Saudi Arabia’s UN envoy said the kingdom wants more serious talks with Iran, but Tehran was stalling and playing “games” in the negotiations so far.
Saudi Arabia and Iran, the region’s Sunni Muslim and Shi’ite powerhouses, began direct talks this year, at a time when global powers are attempting to salvage a nuclear agreement with Tehran and U.N.-led efforts to end the Yemen conflict have stalled.
The monarchy, which severed ties with Tehran in 2016, described the discussions as amicable but exploratory, while an Iranian official stated in October that they had progressed “a long way.”
In a video interview broadcast on Monday, Riyadh’s UN envoy, Abdallah Al-Mouallimi, told Saudi publication Arab News that no significant accomplishments had been accomplished.
“We would prefer to steer these conversations toward serious concerns with the Iranian government’s behavior in the area,” Mouallimi added.
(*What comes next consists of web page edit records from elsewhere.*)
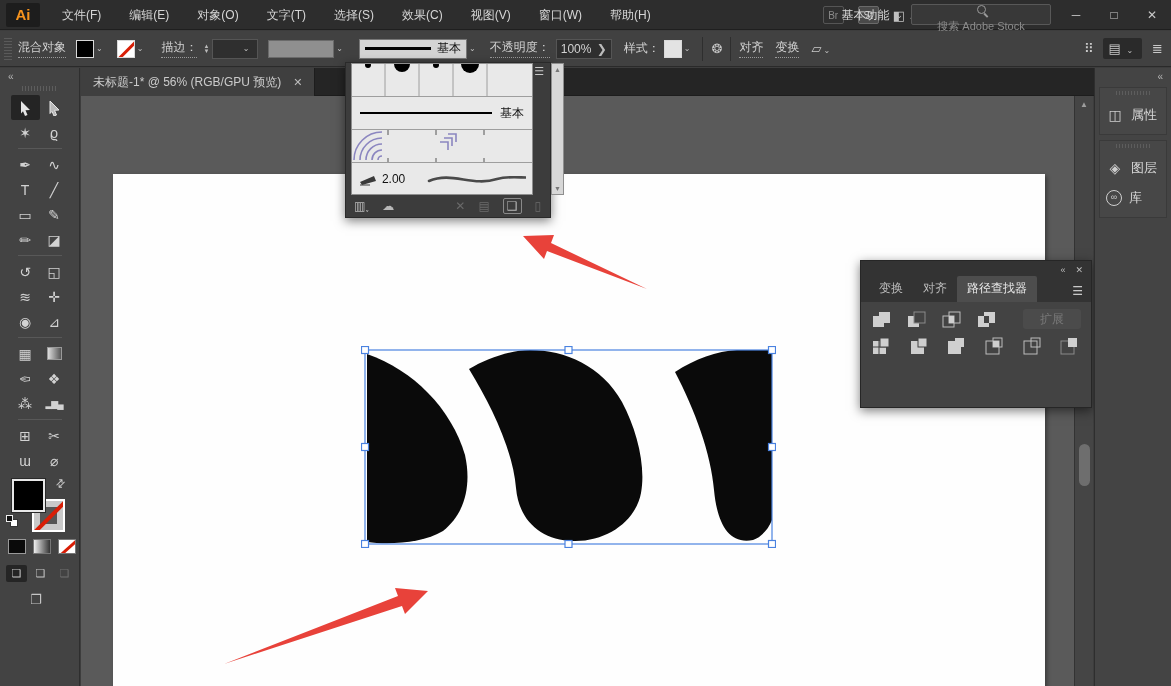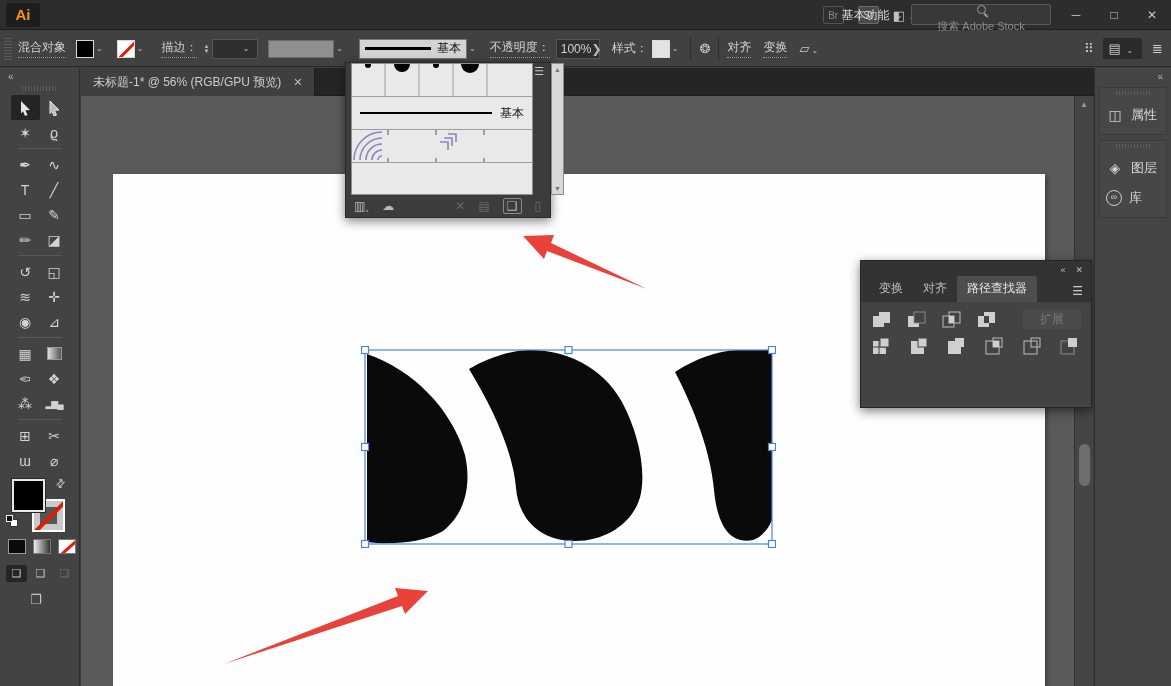"文件(F)" div { html: none -> <div> <span>文件(F)</span> <span>编辑(E)</span> <span>对象(O)</span> <span>文字(T)</span> <span>选择(S)</span> <span>效果(C)</span> <span>视图(V)</span> <span>窗口(W)</span> <span>帮助(H)</span> </div> }
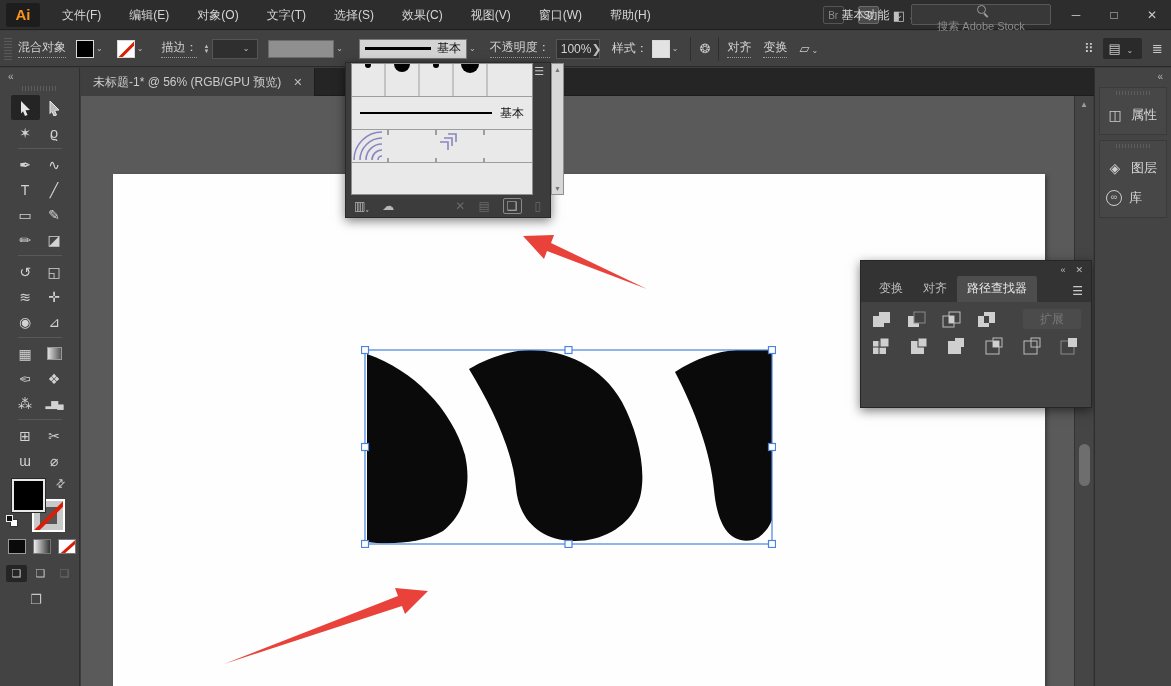"100%" span.dark-field { width: 44px -> 56px }
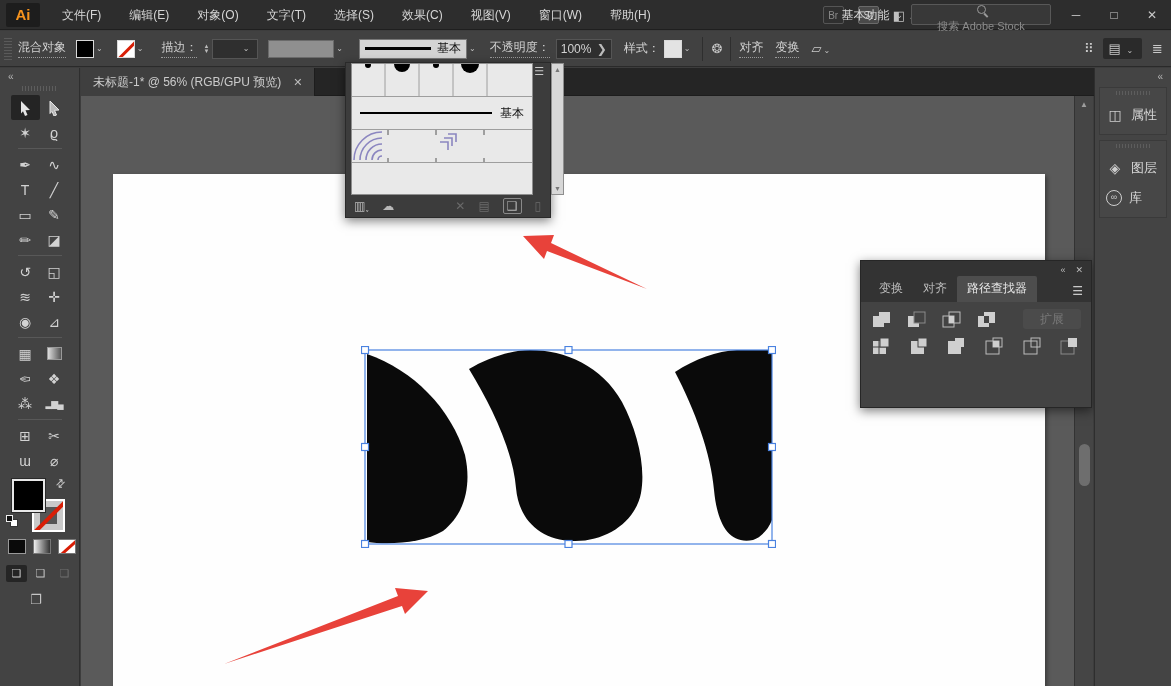"2.00" div.brush-row { html: none -> <div> <svg> <polygon></polygon> <line></line> </svg> <span>2.00</span> <svg> <path></path> </svg> </div> }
“However, as long as the Iranians continue to play games with these discussions, they will fail,” he warned. “The Iranians are looking at these negotiations in the long run. We are not interested in discussions for the sake of discussions.”
Tensions between the two adversaries rose in 2019 following an attack on Saudi oil installations that Riyadh blamed on Iran, a claim Tehran rejects, and remain high in Yemen, where a Saudi-led coalition is fighting the Iran-aligned Houthi militia.
“It (Yemen) has proven to be intractable simply because the Houthis continue to get a steady supply of weaponry and ammunition from their supporters, mainly Iran,” Mouallimi said, repeating a statement that both Iran and the group deny.
The conflict is often viewed as a proxy battle between Riyadh and Tehran for regional hegemony.